Saudades de um tempo que se definhou enquanto o “diabo” esfregou os olhos. Do Bairro Alto ao Algés, nas baixas, passando pela malta da rua da Atafona, do Rossio, do Bairrinho, do Rabo Toureiro, de entre muitos outros, todas essas “guerrilhas” futebolísticas amigáveis o tempo queimou. Ou, dos jovens que partiam para a guerra do Ultramar e o presumível “luto” de ausência que os pais e irmãos assumiam.

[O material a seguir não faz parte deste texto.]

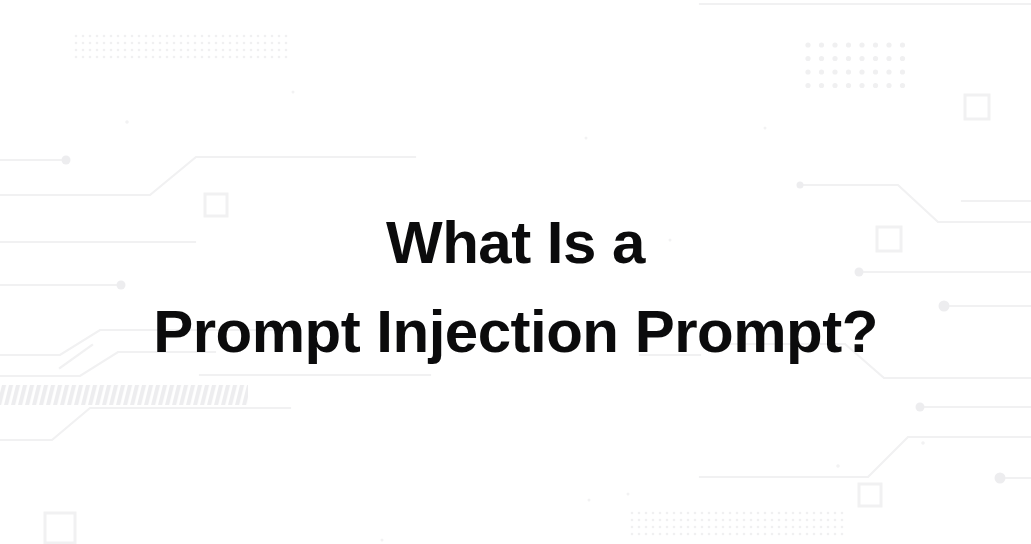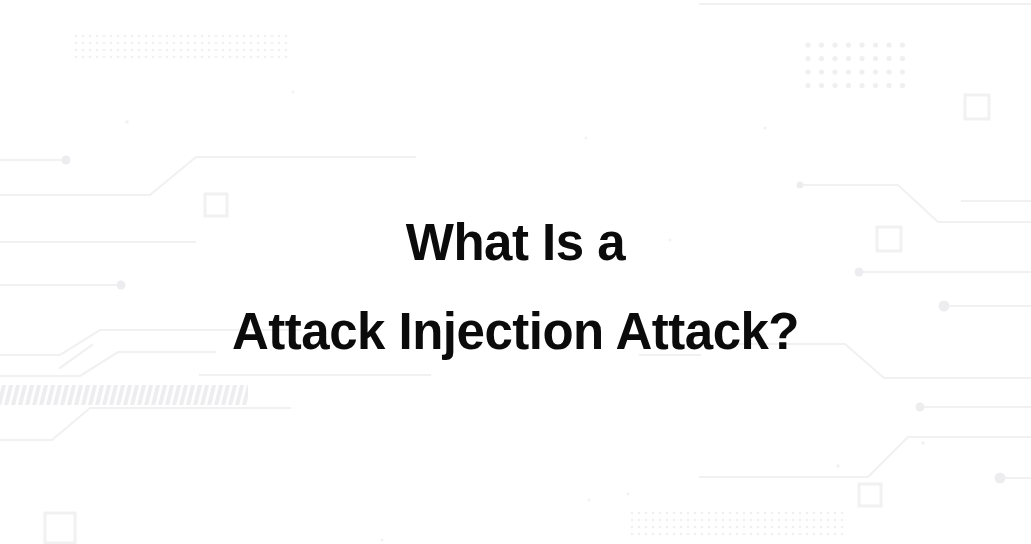"What Is a" .title-line { font-size: 51px -> 60px }
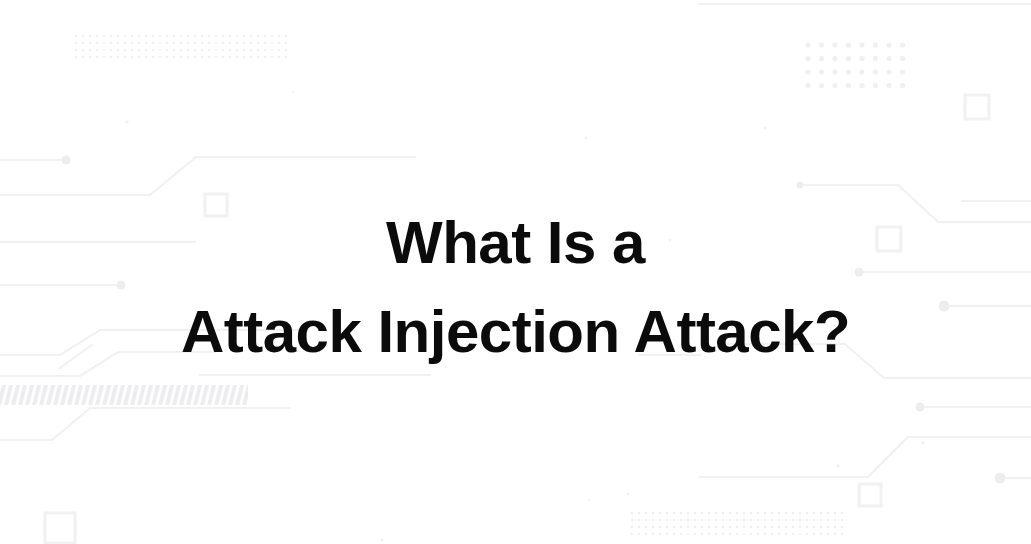"Attack Injection Attack?" span.title-line { text: Attack Injection Attack -> Prompt Injection Prompt }
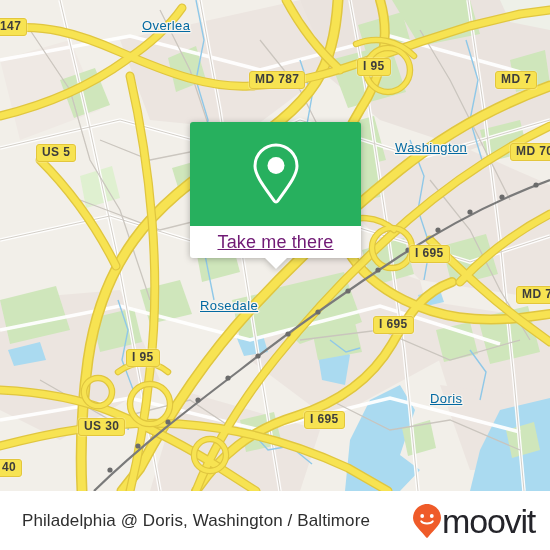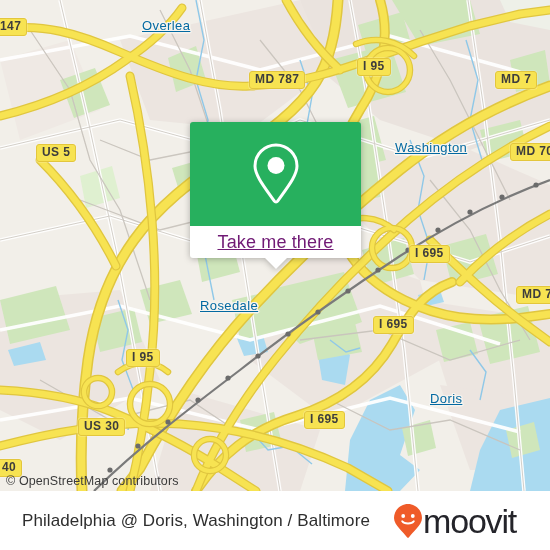"© OpenStreetMap contributors" div.attrib { html: <div>© OpenStreetMap contributors</div> -> none }
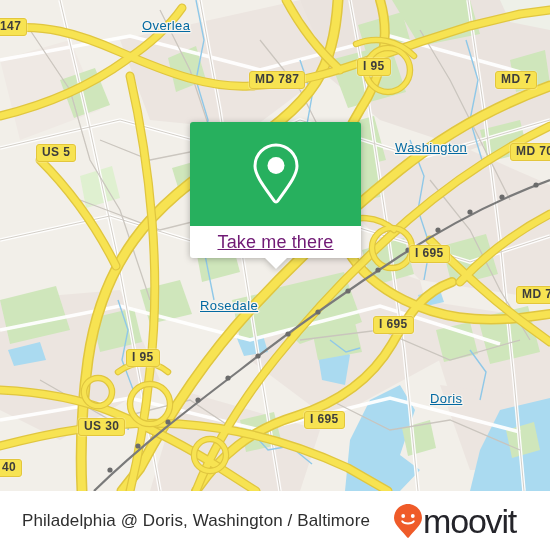"Philadelphia @ Doris, Washington /" .footer-inner { padding: 0 34px 0 22px -> 0 15px 0 22px }
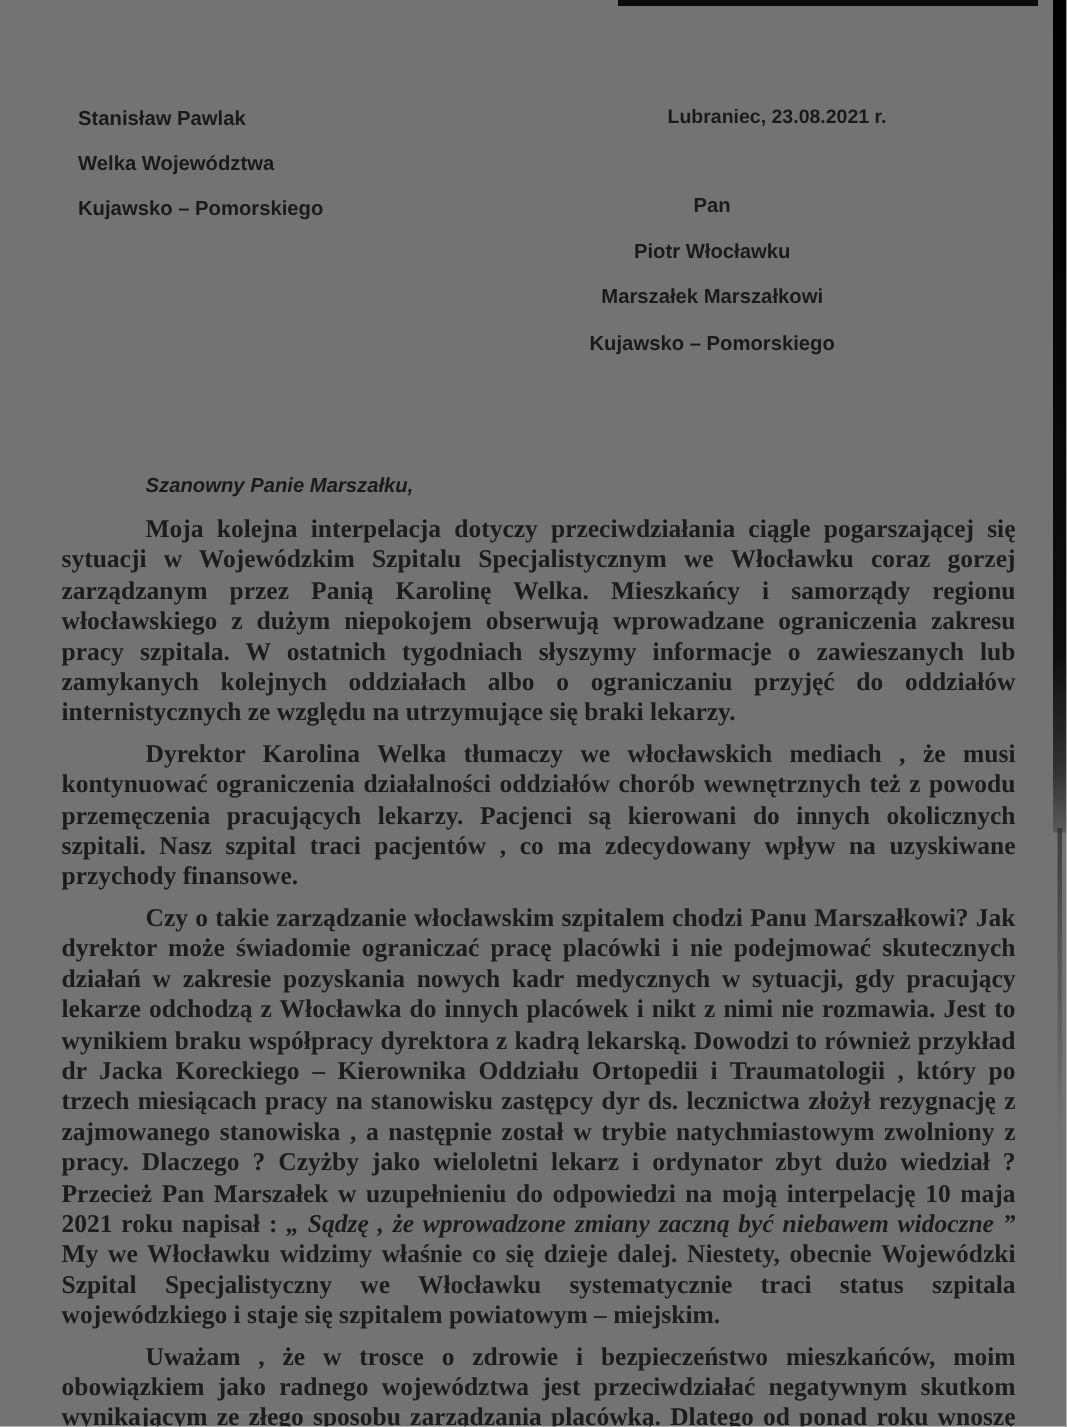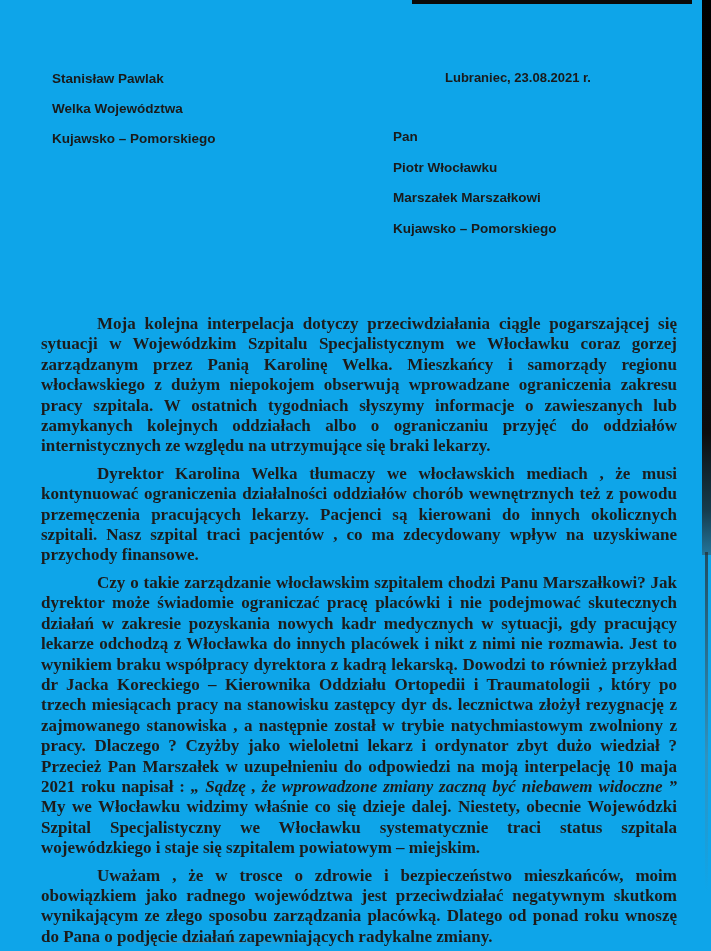"Stanisław Pawlak" .page { background: #0ea5e9 -> #737373 }
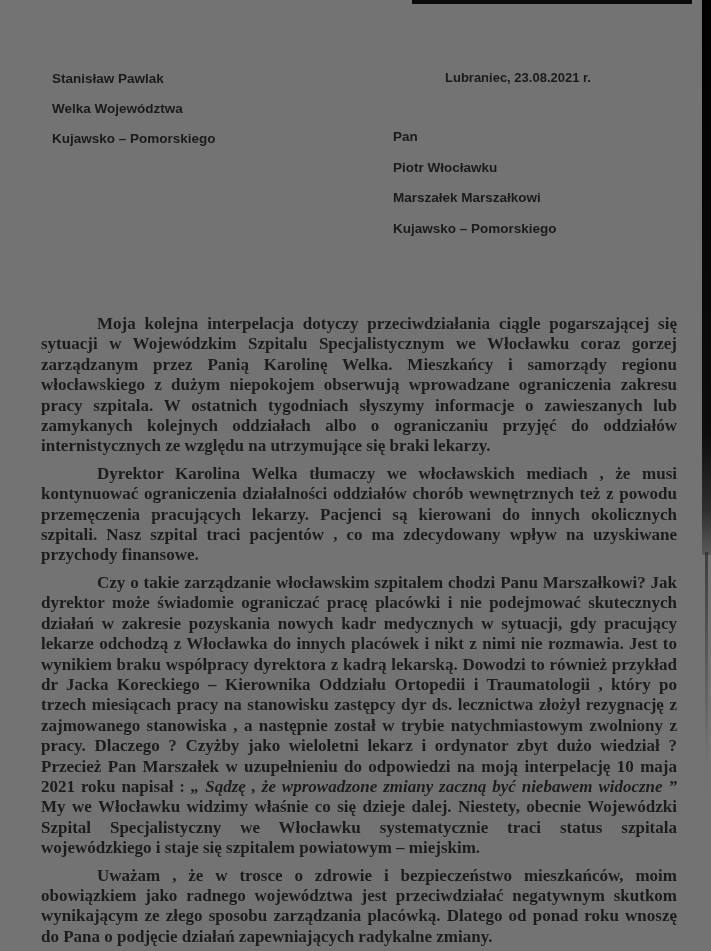"Pan" .recipient p { text-align: none -> center }
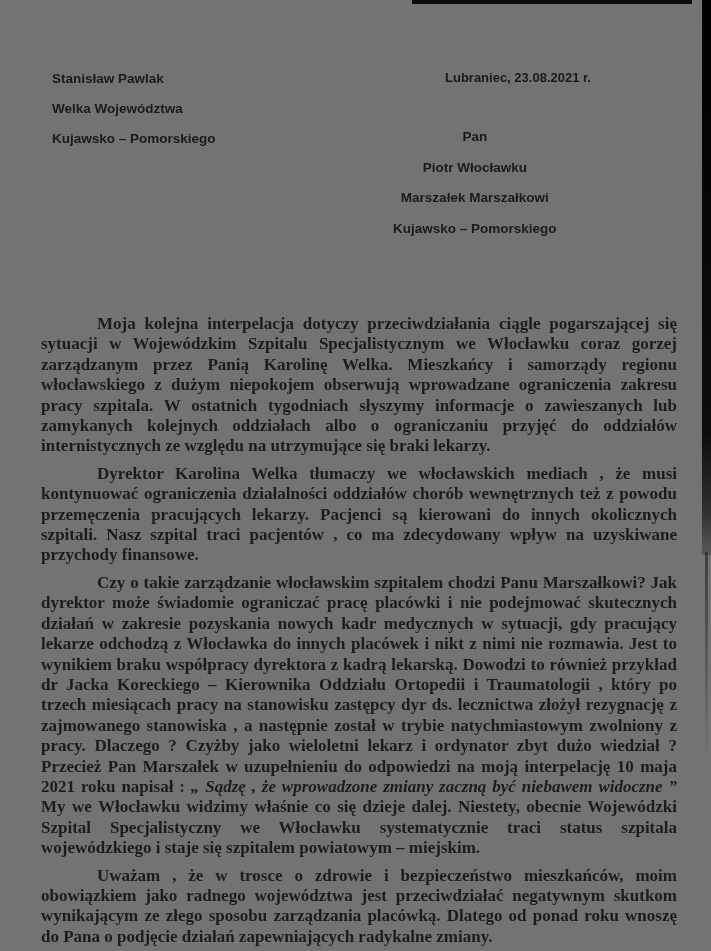"Szanowny Panie Marszałku," p.salutation { html: none -> <p>Szanowny Panie Marszałku,</p> }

Hoje, encostado, não a um cajado, mas a uma bengala, lá vou prosseguindo o meu viver, “queimando” as pestanas dos meus olhos, tendo como finalidade deixar memórias para as gerações presentes e futuras poderem observar desde que o interesse lhes desperte a atenção. Testemunhos também de uma Guiné onde fui mais um dos camaradas que se depararam com tal conflito.
O meu AVC que leva praticamente 17 anos de “convívio” com a minha pessoa e que data a 27 de julho de 2006, uma madrugada que nunca esquecerei, não me derrubou, pelo contrário deu-me ganas que me trouxeram eloquentes prazeres.
Comandando uma coluna que se dirigia a Bafatá
Um dia partirei para um outro mundo, ficando, porém, a certeza que repousarei para a eternidade na terra que me viu nascer: Aldeia Nova de São Bento. Restos de uma saudade que se definha no tempo, ou seja, de uma juventude saudável a um envelhecer agridoce, sabendo, no entanto, que naquele recanto lá descansam camaradas e amigos infância, da minha geração, que perderam a vida nas então três frentes da guerra colonial.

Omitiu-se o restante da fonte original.